Diputados venezolanos del bloque parlamentario bolivariano han criticado la colocación de imágenes del opositor Leopoldo López en la sede del Gobierno regional, en una rueda de prensa celebrada en la embajada de Venezuela en Madrid.
Los diputados del Partido Socialista Unido de Venezuela (PSUV) Edwin Rojas y Aloha Núñez han dicho además que los expresidentes Felipe González y José María Aznar se preocupan por Venezuela, en lugar de hacerlo por España, y han calificado al socialista como un "mercader de la política".

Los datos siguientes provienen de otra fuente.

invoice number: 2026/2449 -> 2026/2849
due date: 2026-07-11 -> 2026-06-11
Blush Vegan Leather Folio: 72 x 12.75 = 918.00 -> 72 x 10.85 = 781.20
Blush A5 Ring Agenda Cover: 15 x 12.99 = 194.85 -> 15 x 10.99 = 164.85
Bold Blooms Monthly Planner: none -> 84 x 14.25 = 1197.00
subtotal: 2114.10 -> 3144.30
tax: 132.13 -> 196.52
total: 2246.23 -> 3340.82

"La Comunidad de Madrid debería dedicarse a resolver los problemas de seguridad ciudadana de los madrileños, y de desahucios, en lugar de estar pendiente de Leopoldo López y de lo que sucede en Venezuela", manifestó Rojas.
Ha añadido que las imágenes del opositor se colgaron "como si fuera Gandhi, Mandela o cualquier luchador de los derechos humanos".

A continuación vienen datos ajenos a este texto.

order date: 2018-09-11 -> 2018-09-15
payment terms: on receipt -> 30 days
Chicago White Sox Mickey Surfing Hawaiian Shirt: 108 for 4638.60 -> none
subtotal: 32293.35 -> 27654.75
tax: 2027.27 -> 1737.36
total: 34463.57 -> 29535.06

Los diputados bolivarianos se encuentran en Madrid como parte de una campaña internacional que pretende denunciar la situación en la que se encuentra Venezuela y el "atentado" a la democracia que supone la iniciativa de la Ley de Amnistía, impulsada por La Mesa de Unidad Democrática, ganadora de las últimas elecciones legislativas.
Sus declaraciones las realizan el mismo día que se presenta en la sede de la Comunidad de Madrid el libro de López 'Preso pero libre", acto al que acudirán la esposa de Leopoldo López, Lilian Tintori, y varios de sus familiares.

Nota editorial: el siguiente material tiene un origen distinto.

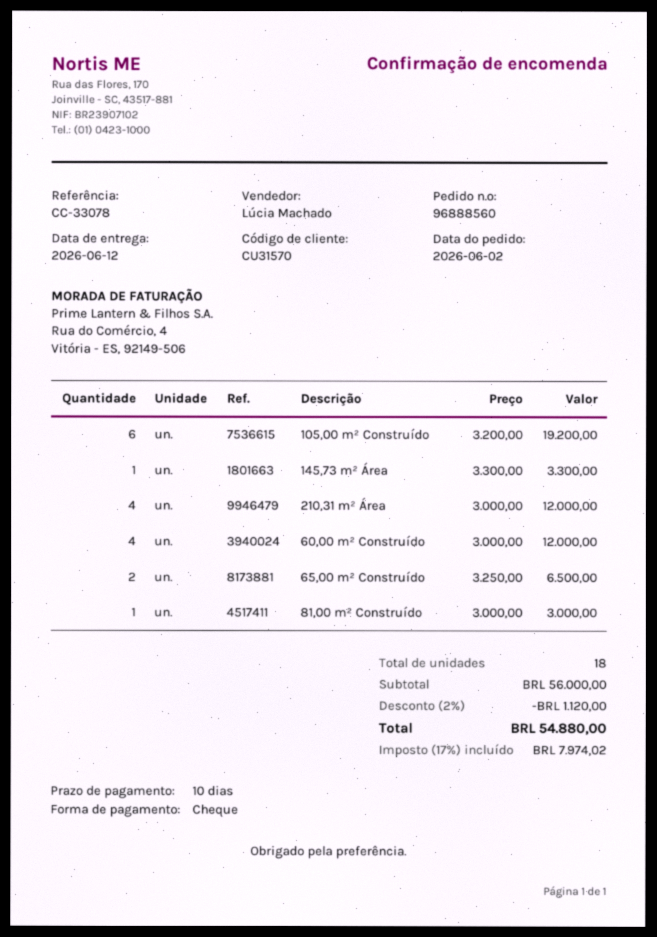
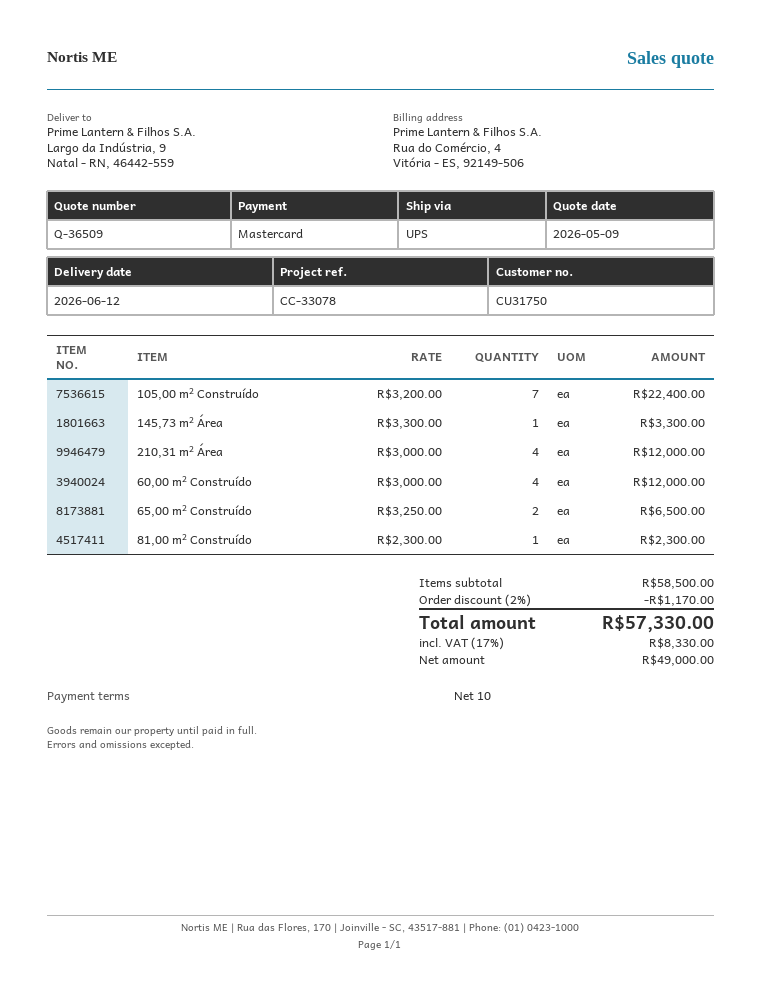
customer number: CU31570 -> CU31750
payment method: cheque -> Mastercard
105,00 m² Construído: 6 x 3200.00 = 19200.00 -> 7 x 3200.00 = 22400.00
81,00 m² Construído: 1 x 3000.00 = 3000.00 -> 1 x 2300.00 = 2300.00
subtotal: 56000.00 -> 58500.00
discount: 2% = 1120.00 -> 2% = 1170.00
tax: 17% = 7974.02 -> 17% = 8330.00
total: 54880.00 -> 57330.00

Además asistirán el expresidente González; el escritor Mario Vargas Llosa, el director de la división de las Américas de la ONG Human Rights Watch, José Manuel Vivanco, y la presidenta de Madrid, Cristina Cifuentes.
En la convocatoria, en la que también ha estado el embajador venezolano en Madrid, Mario Isea, los diputados venezolanos han asegurado que Leopoldo López está preso por "delitos de terrorismo" y no por su forma de pensar, ya que fue uno de los responsables de 43 muertes y 850 heridos, y han denunciado que la ley de amnistía "atenta contra la democracia".
Según la diputada Aloha Núñez, la aprobación de la Ley de Amnistía que impulsa la Mesa de Unidad Democrática perdonaría los delitos cometidos por miembros de la oposición y a los culpables de poner bombas en las embajadas de España y Colombia en Venezuela en 2003, entre otros casos.